People prefer different types of holds like they prefer different types of music, said Mike Nicholson co-owner of Kingdom Climbing, a company that makes holds. "You cannot find some of these shapes outdoors," he said, and for many new climbers, that's the appeal.
"Indoor climbing gyms have become a little bit of the center of the climbing universe," Chris Warner, owner of Earth Treks Climbing Centers, told the crowd at the Climbing Wall Summit. This sentiment was echoed several times throughout the conference.
Daniel Jeanette, member services manager at the Climbing Wall Association, which organized the conference, reckons that the number of indoor climbers is poised to eclipse their outdoor counterparts, if it hasn't already. The Climbing Business Journal says there are 398 commercial climbing gyms in the U.S., and predicts as many as 435 by the end of the year. Rock Gym Pro, which provides management software to 80 to 90 percent of gyms in the country, estimates the combined membership of its domestic clients was roughly 200,000 people in 2015. There is also a significant number of people who use the gyms to climb but aren't members.
There hasn't been one specific tipping point in climbing's tilt toward the mainstream. Over the past decade, climbing has grown alongside other non-traditional sports and forms of functional fitness like CrossFit and obstacle course competitions like Tough Mudder and American Ninja Warrior. Industry participants point to indoor climbing's appeal as a communal activity in an age of technological dislocation caused by smartphones and social media.

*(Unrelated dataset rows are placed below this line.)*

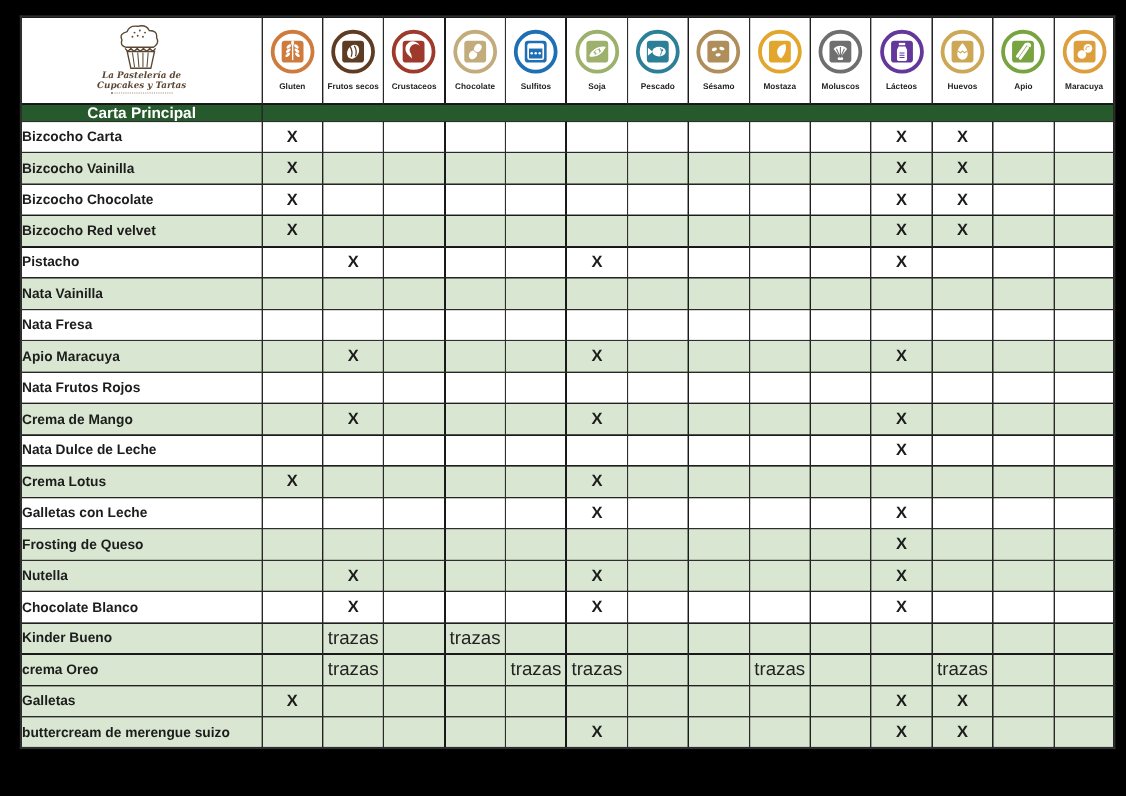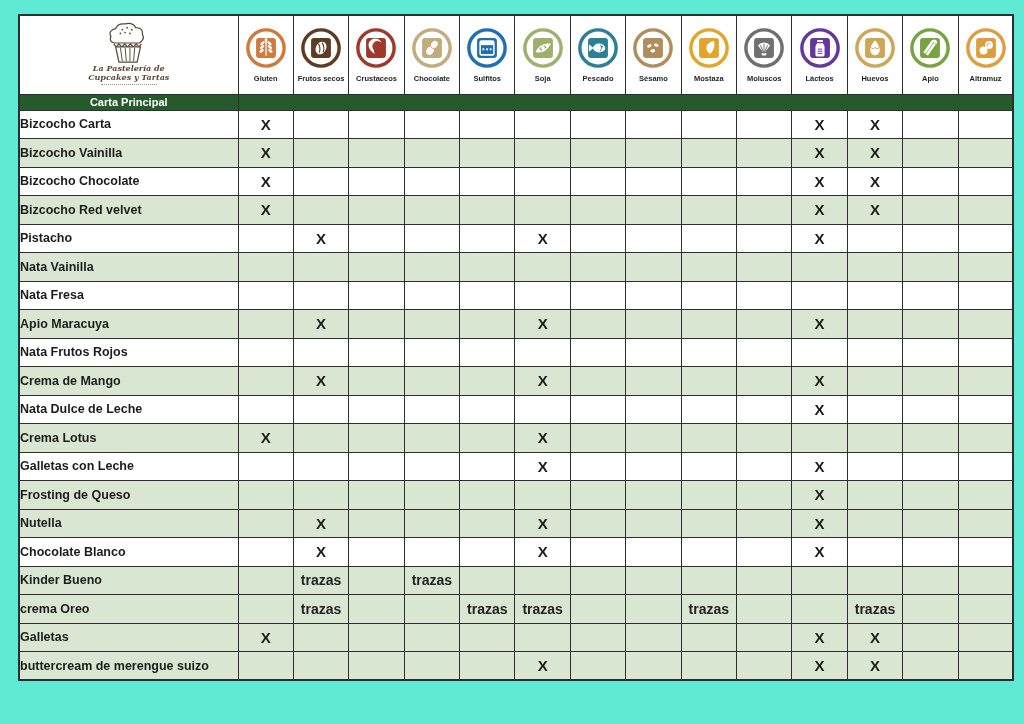"La Pastelería de" .page { background: #5eead4 -> #000000 }
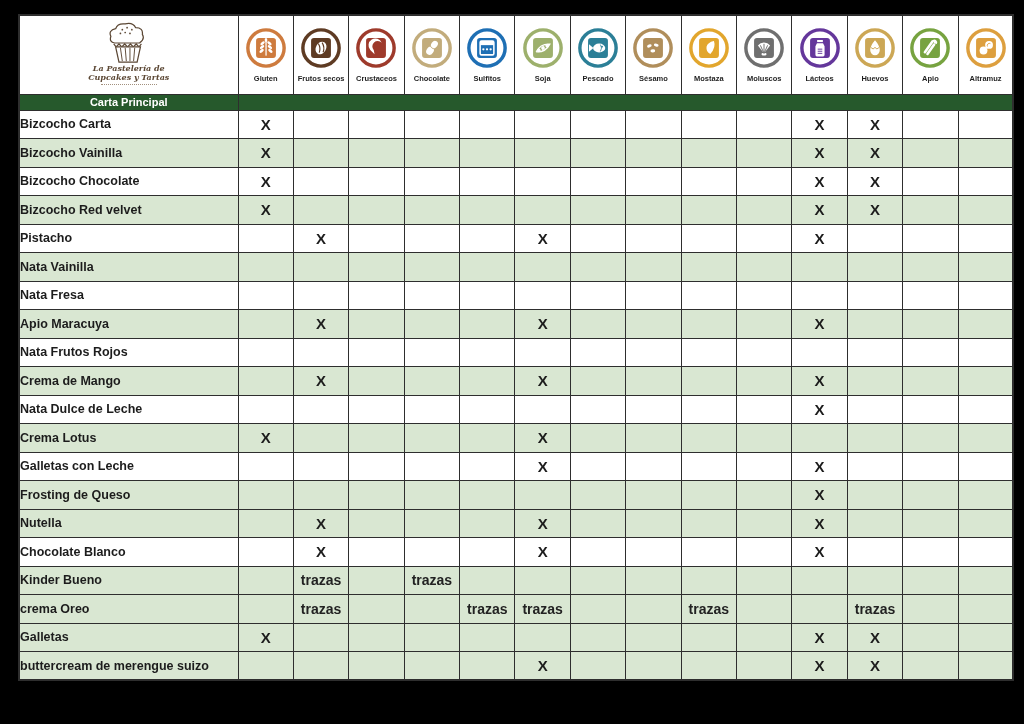"Altramuz" span.icon-label { text: Altramuz -> Maracuya }
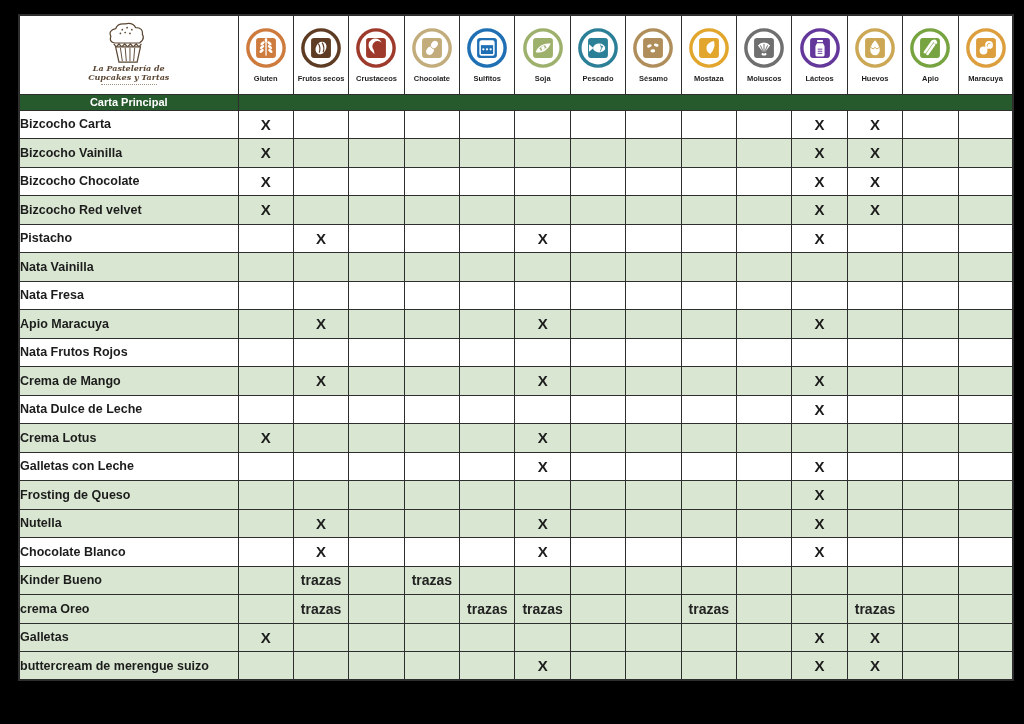"Carta Principal" .band-title { font-size: 11px -> 14px }
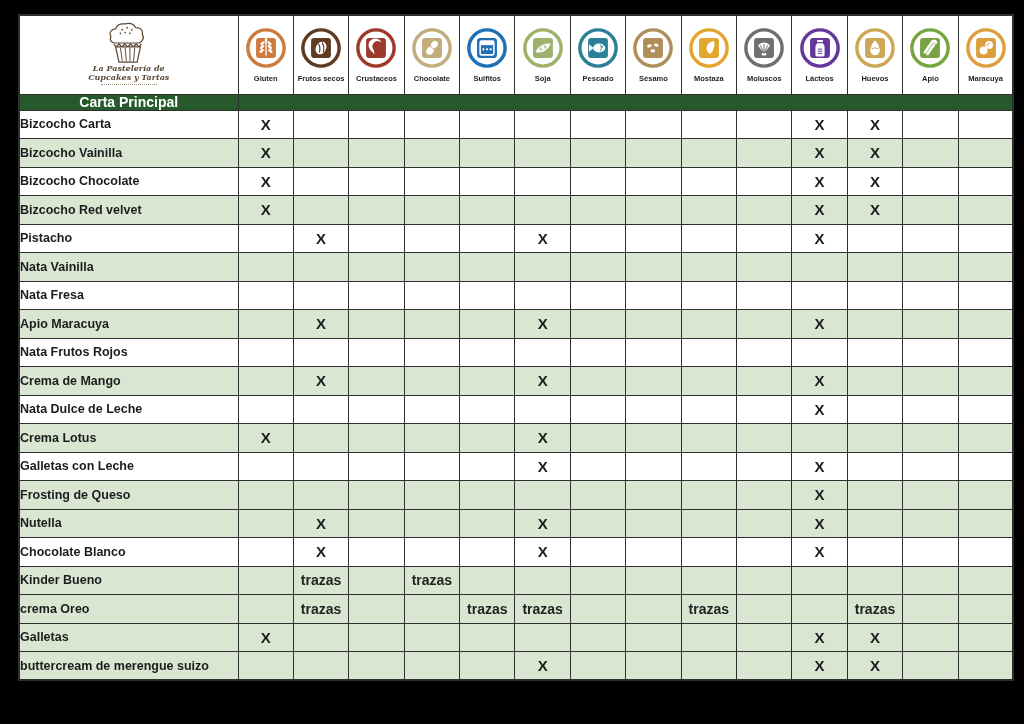"trazas" td.mark-cell.trazas { font-size: 14px -> 17px; font-weight: bold -> normal }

Gyms are also sprouting up because of millennials moving into urban centers, noted Peter Metcalf, who recently retired as head of climbing gear bellwether Black Diamond Equipment. They need a social gathering place and would rather spend money on experiences than furnishing their apartments, he says.
"Where do you find millennials? You go to the climbing gym," said Anneliese Steel, development associate with the Access Fund, a nonprofit organization dedicated to preserving climbing destinations in North America. "It's the hub. It's the new CrossFit."
As more people take up climbing, though, there is the possibility of the pendulum swinging back, at least in part, from plastic holds to real rocks. Steel estimates that 20 percent of gym climbers aspire to get on a rock face outside at some point—something that gyms might not fully prepare them to do. Access Fund is being more proactive in educating indoor climbers about taking care of wilderness areas and protecting crags from erosion and pollution—for example, by setting up a booth at the Climbing Wall Summit.
"While not all of your clientele will take that next step to climb outdoors, many of them will," the flyer advertising one of the fund's gym programs says. "And when they do, we want them to take an ethic of personal responsibility and minimum impact with them."
It's an ethic that might sound familiar to the sport's original dirtbag climbers, but for those who might be used to climbing within range of WiFi and a coffee shop, everything old is new again.